Tool Selection Quality
Understand Galileo’s Tool Selection Quality Metric
Definition: Determines whether the agent selected the correct tool and for each tool the correct arguments.
More precisely, the assistant is not expected to call tools if there are no unanswered user queries, if no tools can help answer any query or if all the information to answer is contained in the history. In cases where the agent shouldn’t call tools but it does, the turn is considered unsuccessful. In cases where the assistant should use tools and it does, then the turn is considered successful if in addition it selected the correct tool and for each tool the correct arguments (i.e., correct argument names and values, and provided all required arguments).

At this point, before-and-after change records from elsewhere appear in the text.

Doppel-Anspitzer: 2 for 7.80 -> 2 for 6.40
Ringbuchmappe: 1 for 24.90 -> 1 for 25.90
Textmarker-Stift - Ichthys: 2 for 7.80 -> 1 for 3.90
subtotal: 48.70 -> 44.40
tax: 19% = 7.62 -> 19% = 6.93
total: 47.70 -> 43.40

If the response does not have a Tool Selection Quality score of 100%, then at least one judge considered that the model chose the wrong Tool(s), or the correct Tool(s) with incorrect parameters.
Calculation: Tool Selection Quality is computed by sending additional requests to an LLM (e.g. OpenAI’s GPT4o-mini), using a carefully engineered chain-of-thought prompt that asks the model to judge whether or not the tools selected were correct. The metric requests multiple distinct responses to this prompt, each of which produces an explanation along with a final judgment: yes or no. The final Tool Selection Quality score is the fraction of “yes” responses, divided by the total number of responses.
We also surface one of the generated explanations. The surfaced explanation is always chosen to align with the majority judgment among the responses.
Usefulness: This metric is most useful in Agentic Workflows, where an LLM decides the course of action to take by selecting a Tool. This metric helps you detect whether the right course of action was taken by the Agent.